> **Directions**: Pictures aside, return every line below exactly as written.

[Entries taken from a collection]

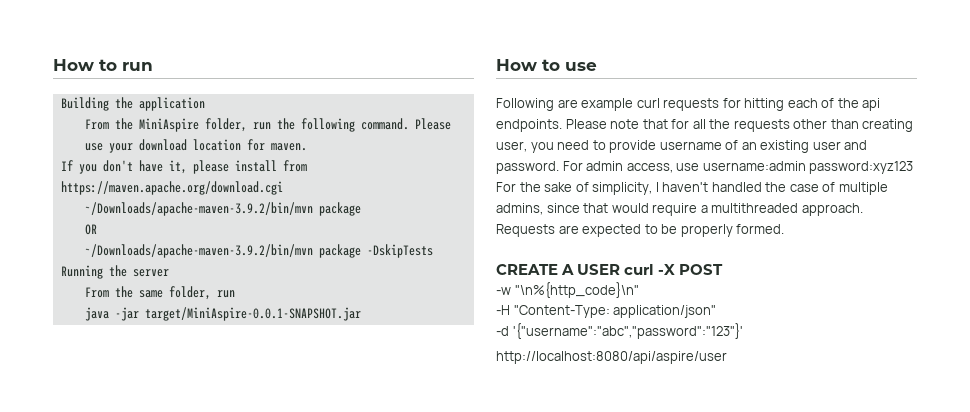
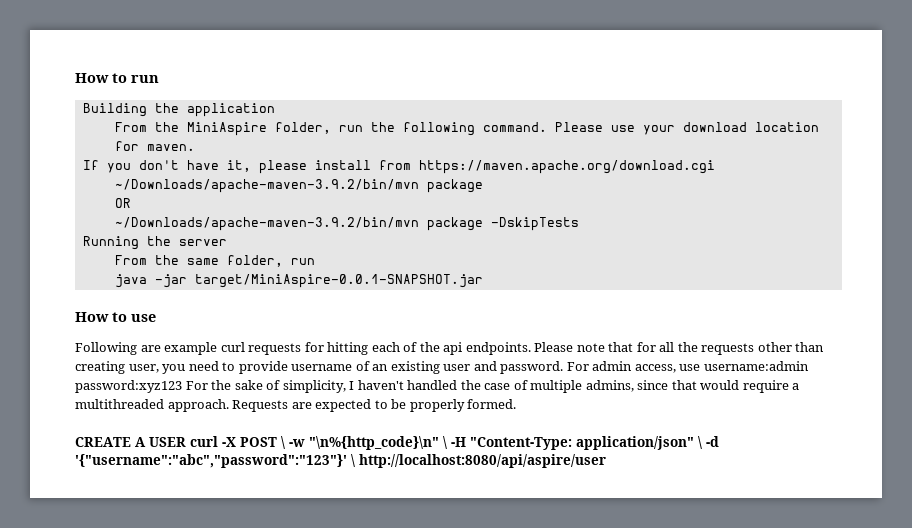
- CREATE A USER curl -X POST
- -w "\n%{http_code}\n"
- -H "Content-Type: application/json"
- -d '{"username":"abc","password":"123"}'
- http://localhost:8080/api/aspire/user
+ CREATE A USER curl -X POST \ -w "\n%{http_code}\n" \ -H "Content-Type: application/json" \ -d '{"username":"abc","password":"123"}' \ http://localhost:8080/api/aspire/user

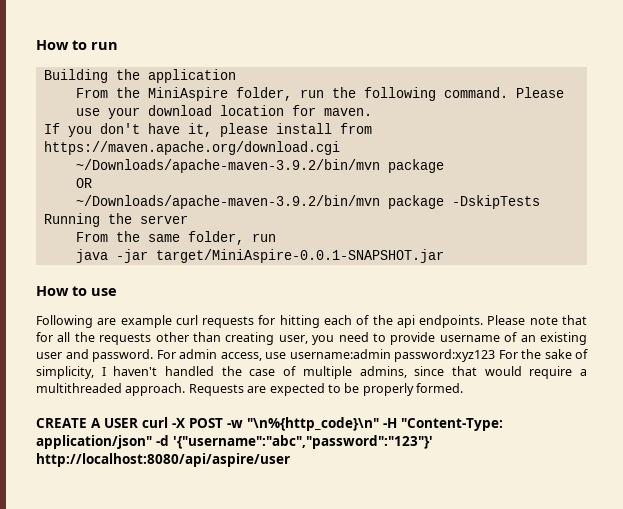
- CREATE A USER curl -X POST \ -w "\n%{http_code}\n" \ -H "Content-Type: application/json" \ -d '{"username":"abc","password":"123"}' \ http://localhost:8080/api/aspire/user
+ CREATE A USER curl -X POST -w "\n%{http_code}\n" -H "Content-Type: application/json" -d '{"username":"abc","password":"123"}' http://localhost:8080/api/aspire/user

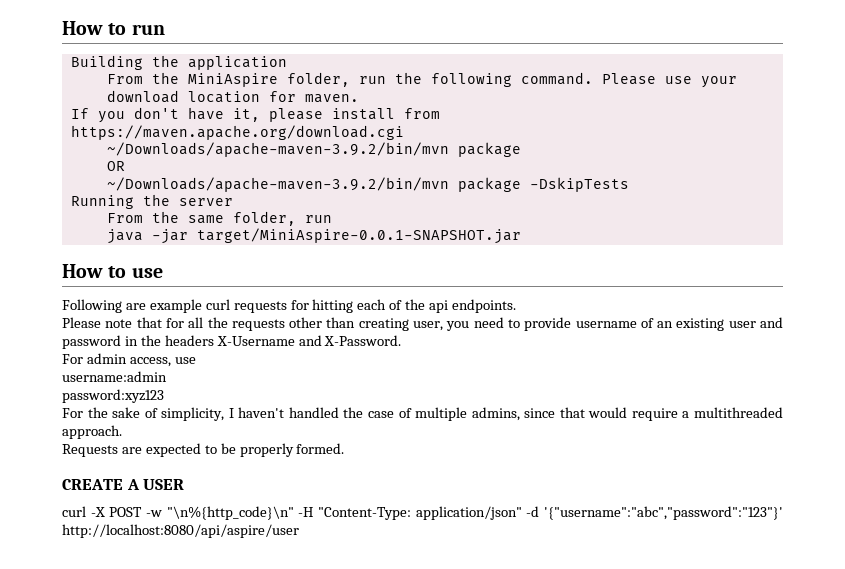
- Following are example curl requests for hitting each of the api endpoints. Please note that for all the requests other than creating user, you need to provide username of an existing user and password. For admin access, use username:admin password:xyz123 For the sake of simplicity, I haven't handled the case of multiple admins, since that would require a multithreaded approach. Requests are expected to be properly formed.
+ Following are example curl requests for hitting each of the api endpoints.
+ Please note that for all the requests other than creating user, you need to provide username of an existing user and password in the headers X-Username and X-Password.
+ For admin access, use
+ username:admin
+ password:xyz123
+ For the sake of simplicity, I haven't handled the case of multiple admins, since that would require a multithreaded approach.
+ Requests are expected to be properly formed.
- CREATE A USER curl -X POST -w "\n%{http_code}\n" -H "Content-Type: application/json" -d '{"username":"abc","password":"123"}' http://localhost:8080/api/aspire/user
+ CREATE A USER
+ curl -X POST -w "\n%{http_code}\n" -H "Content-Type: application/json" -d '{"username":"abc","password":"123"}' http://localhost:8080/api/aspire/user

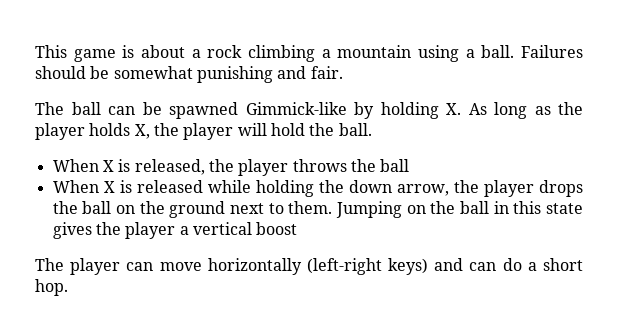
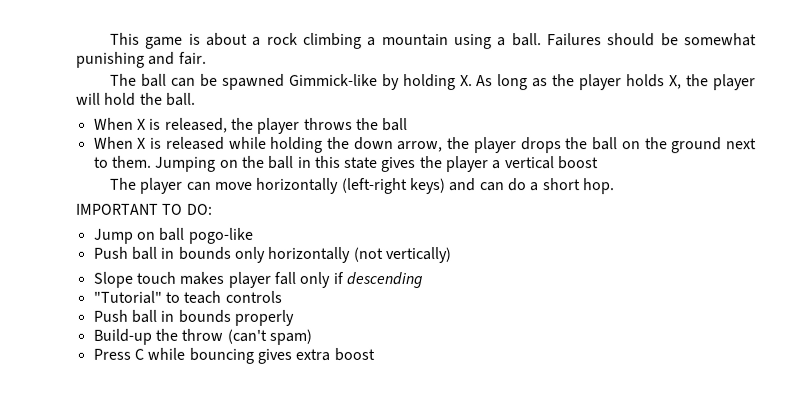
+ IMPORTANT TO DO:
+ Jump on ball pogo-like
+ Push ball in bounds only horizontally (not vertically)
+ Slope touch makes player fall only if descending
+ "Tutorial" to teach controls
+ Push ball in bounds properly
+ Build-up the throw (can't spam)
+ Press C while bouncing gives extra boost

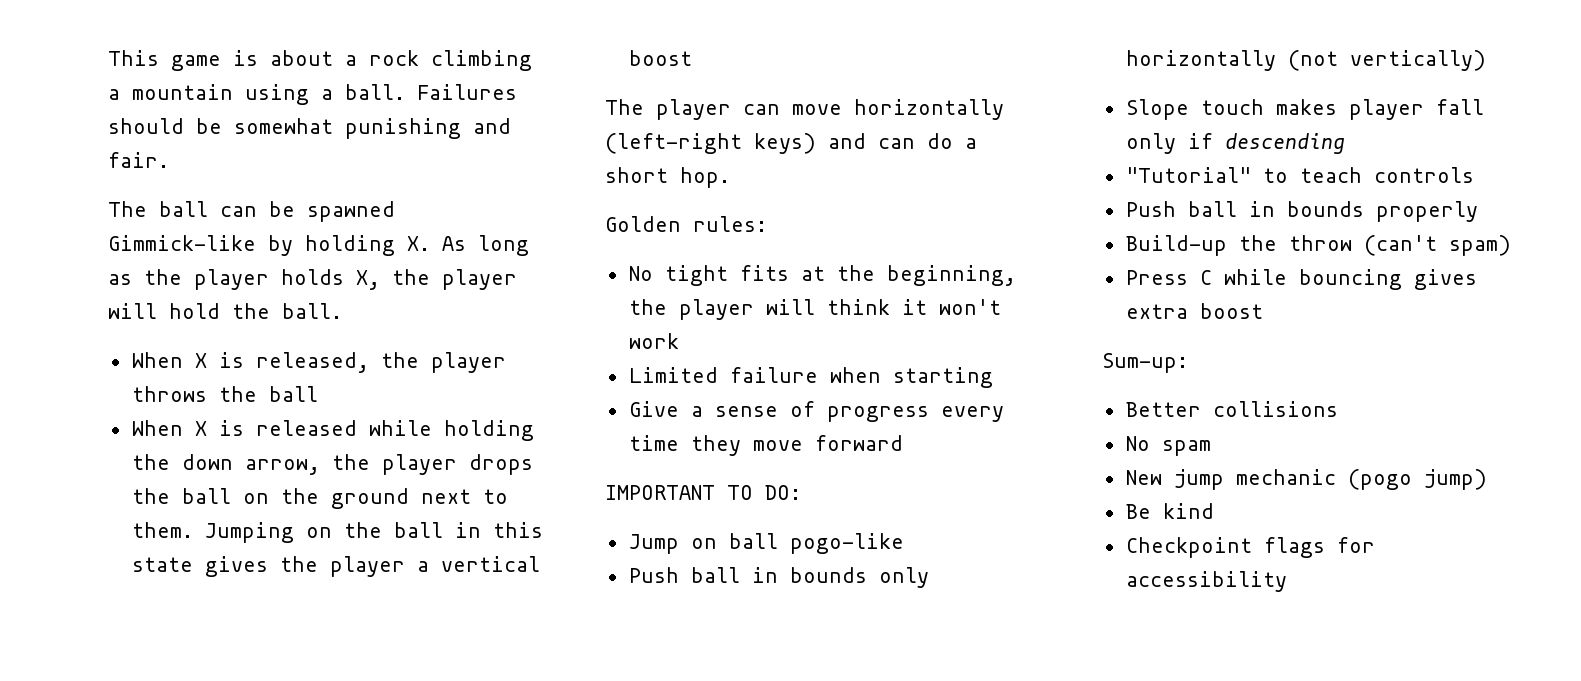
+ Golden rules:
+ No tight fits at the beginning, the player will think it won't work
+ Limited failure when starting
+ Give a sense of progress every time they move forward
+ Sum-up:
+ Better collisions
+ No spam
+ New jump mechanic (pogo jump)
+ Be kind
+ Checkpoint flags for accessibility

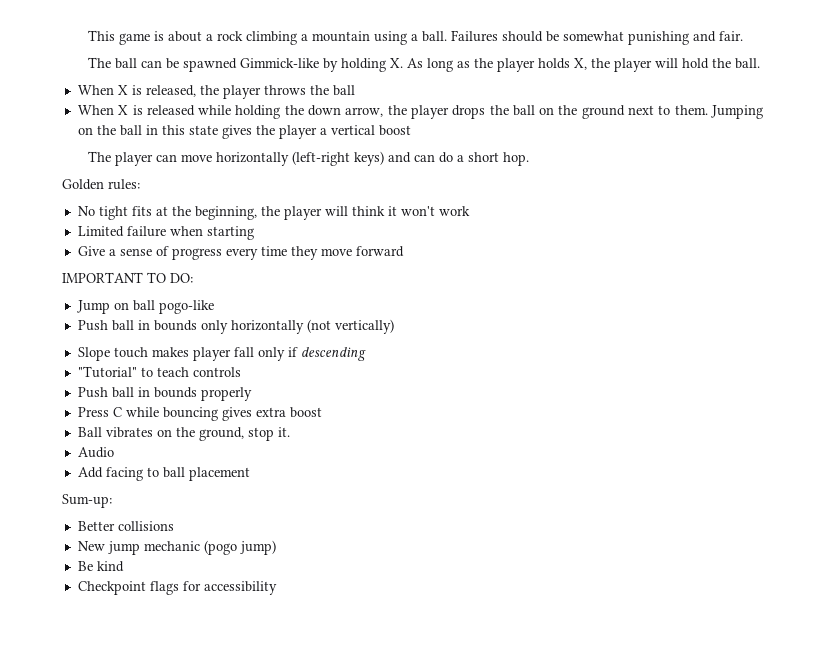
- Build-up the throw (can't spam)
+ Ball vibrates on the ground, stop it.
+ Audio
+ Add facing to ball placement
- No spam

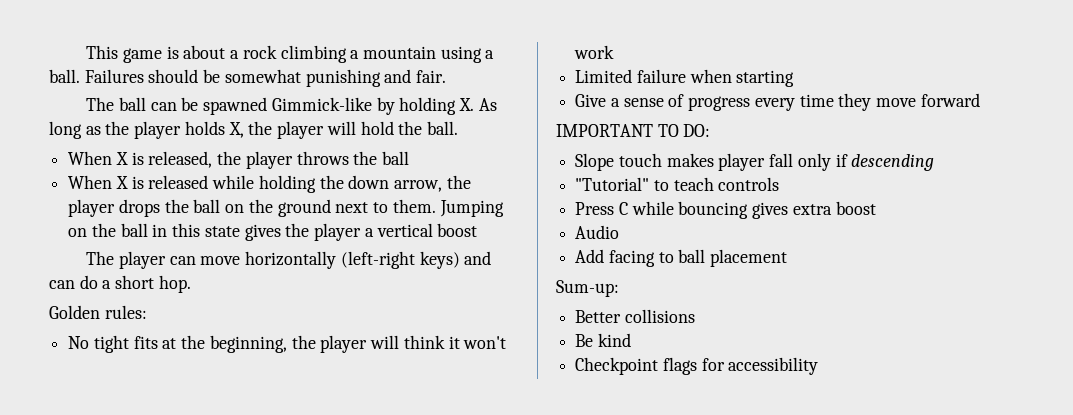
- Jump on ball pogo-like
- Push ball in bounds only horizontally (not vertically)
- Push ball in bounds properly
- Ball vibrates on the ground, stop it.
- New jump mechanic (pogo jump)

> **Your solution**:
- CREATE A USER curl -X POST
- -w "\n%{http_code}\n"
- -H "Content-Type: application/json"
- -d '{"username":"abc","password":"123"}'
- http://localhost:8080/api/aspire/user
+ CREATE A USER curl -X POST \ -w "\n%{http_code}\n" \ -H "Content-Type: application/json" \ -d '{"username":"abc","password":"123"}' \ http://localhost:8080/api/aspire/user

- CREATE A USER curl -X POST \ -w "\n%{http_code}\n" \ -H "Content-Type: application/json" \ -d '{"username":"abc","password":"123"}' \ http://localhost:8080/api/aspire/user
+ CREATE A USER curl -X POST -w "\n%{http_code}\n" -H "Content-Type: application/json" -d '{"username":"abc","password":"123"}' http://localhost:8080/api/aspire/user

- Following are example curl requests for hitting each of the api endpoints. Please note that for all the requests other than creating user, you need to provide username of an existing user and password. For admin access, use username:admin password:xyz123 For the sake of simplicity, I haven't handled the case of multiple admins, since that would require a multithreaded approach. Requests are expected to be properly formed.
+ Following are example curl requests for hitting each of the api endpoints.
+ Please note that for all the requests other than creating user, you need to provide username of an existing user and password in the headers X-Username and X-Password.
+ For admin access, use
+ username:admin
+ password:xyz123
+ For the sake of simplicity, I haven't handled the case of multiple admins, since that would require a multithreaded approach.
+ Requests are expected to be properly formed.
- CREATE A USER curl -X POST -w "\n%{http_code}\n" -H "Content-Type: application/json" -d '{"username":"abc","password":"123"}' http://localhost:8080/api/aspire/user
+ CREATE A USER
+ curl -X POST -w "\n%{http_code}\n" -H "Content-Type: application/json" -d '{"username":"abc","password":"123"}' http://localhost:8080/api/aspire/user

+ IMPORTANT TO DO:
+ Jump on ball pogo-like
+ Push ball in bounds only horizontally (not vertically)
+ Slope touch makes player fall only if descending
+ "Tutorial" to teach controls
+ Push ball in bounds properly
+ Build-up the throw (can't spam)
+ Press C while bouncing gives extra boost

+ Golden rules:
+ No tight fits at the beginning, the player will think it won't work
+ Limited failure when starting
+ Give a sense of progress every time they move forward
+ Sum-up:
+ Better collisions
+ No spam
+ New jump mechanic (pogo jump)
+ Be kind
+ Checkpoint flags for accessibility

- Build-up the throw (can't spam)
+ Ball vibrates on the ground, stop it.
+ Audio
+ Add facing to ball placement
- No spam

- Jump on ball pogo-like
- Push ball in bounds only horizontally (not vertically)
- Push ball in bounds properly
- Ball vibrates on the ground, stop it.
- New jump mechanic (pogo jump)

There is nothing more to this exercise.